▶ [Task to complete]:
Only one stretch of the data is wanted: the line containing "text-decoration: underline ->", the line containing "-> <div>Ask to", and every line between them, copied exactly.

▶ [Information supplied]:
____________

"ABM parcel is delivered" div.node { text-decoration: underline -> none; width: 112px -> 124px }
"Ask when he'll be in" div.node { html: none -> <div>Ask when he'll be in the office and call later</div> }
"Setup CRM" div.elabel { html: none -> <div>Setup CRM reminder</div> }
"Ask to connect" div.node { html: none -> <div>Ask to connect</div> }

____________

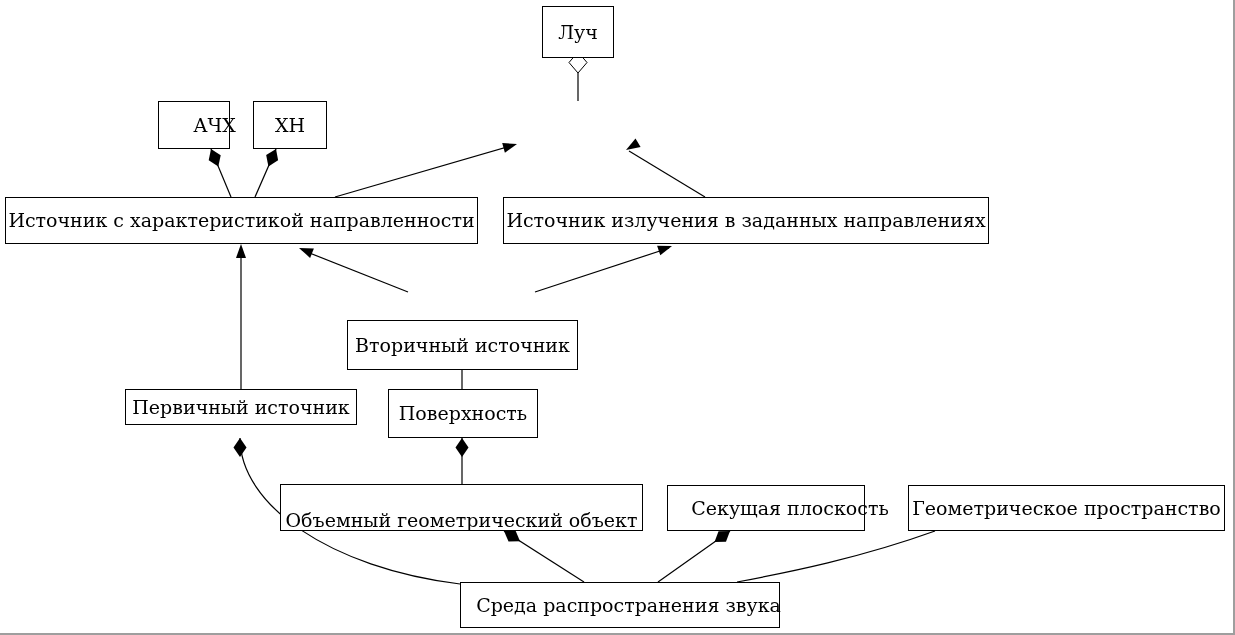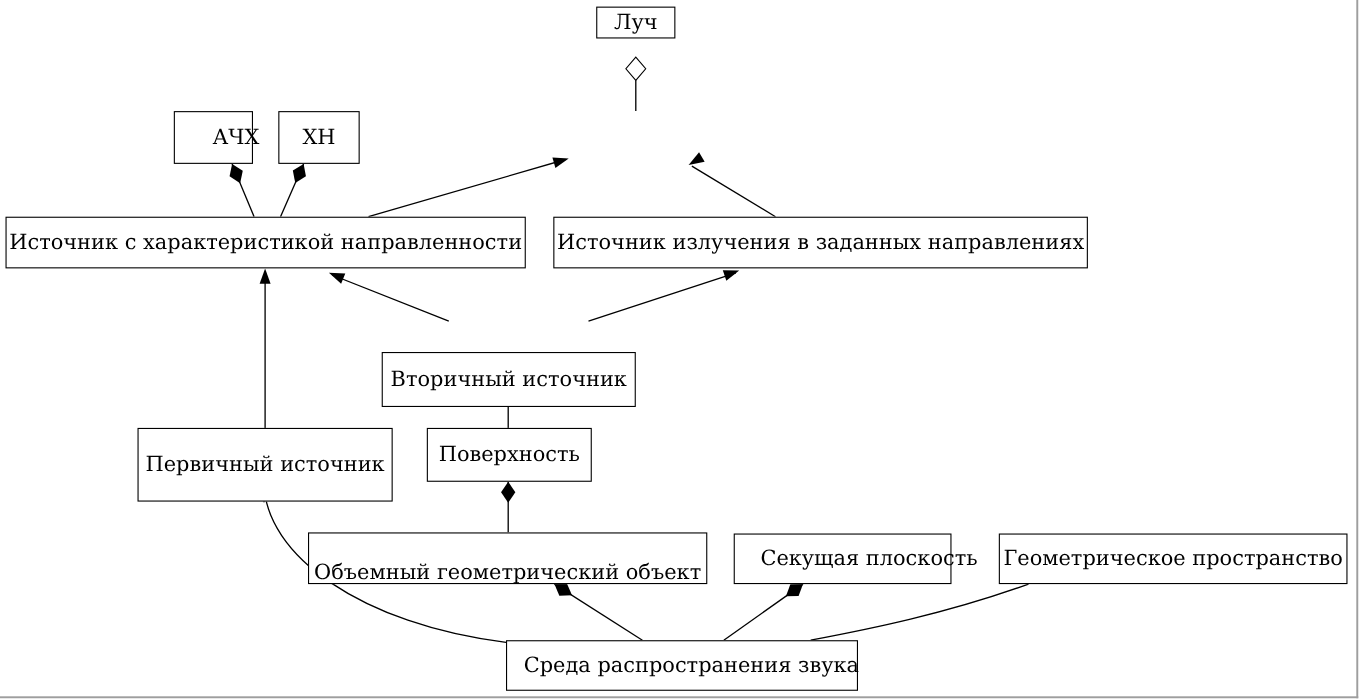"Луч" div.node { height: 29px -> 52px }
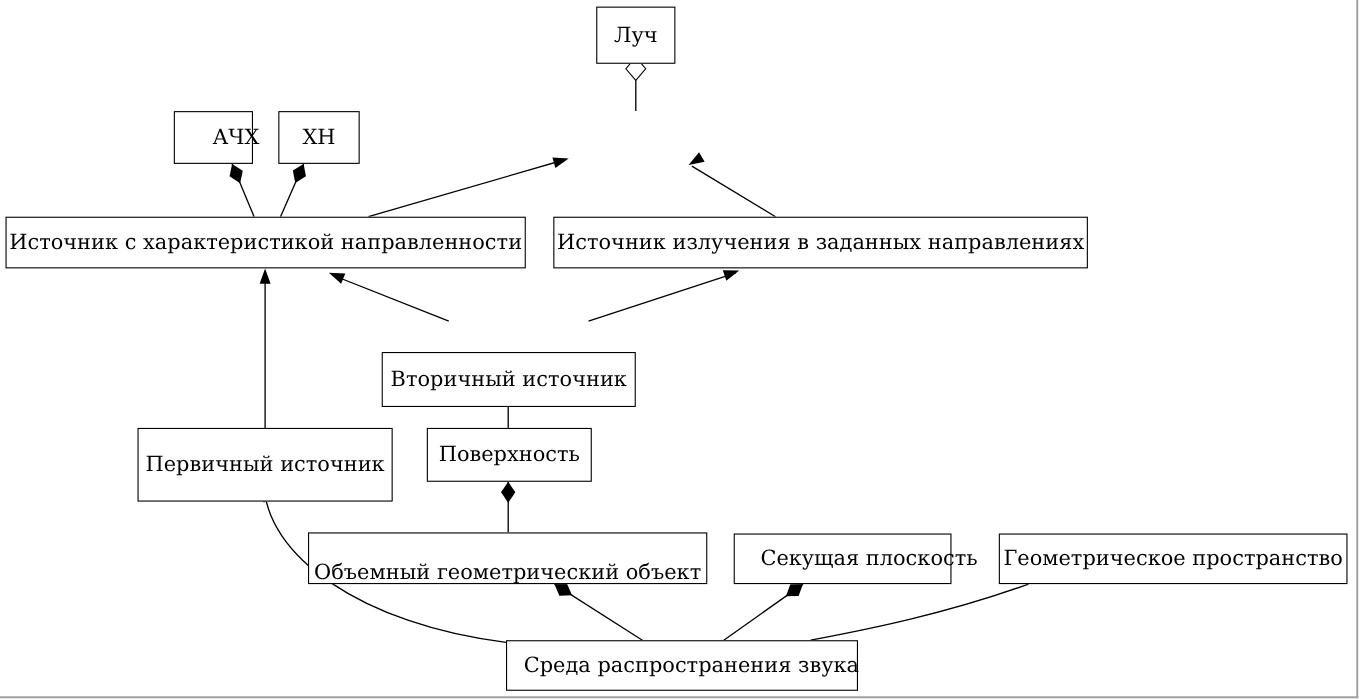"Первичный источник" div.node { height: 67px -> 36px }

____________

▶ [Answer to this task]:
"ABM parcel is delivered" div.node { text-decoration: underline -> none; width: 112px -> 124px }
"Ask when he'll be in" div.node { html: none -> <div>Ask when he'll be in the office and call later</div> }
"Setup CRM" div.elabel { html: none -> <div>Setup CRM reminder</div> }
"Ask to connect" div.node { html: none -> <div>Ask to connect</div> }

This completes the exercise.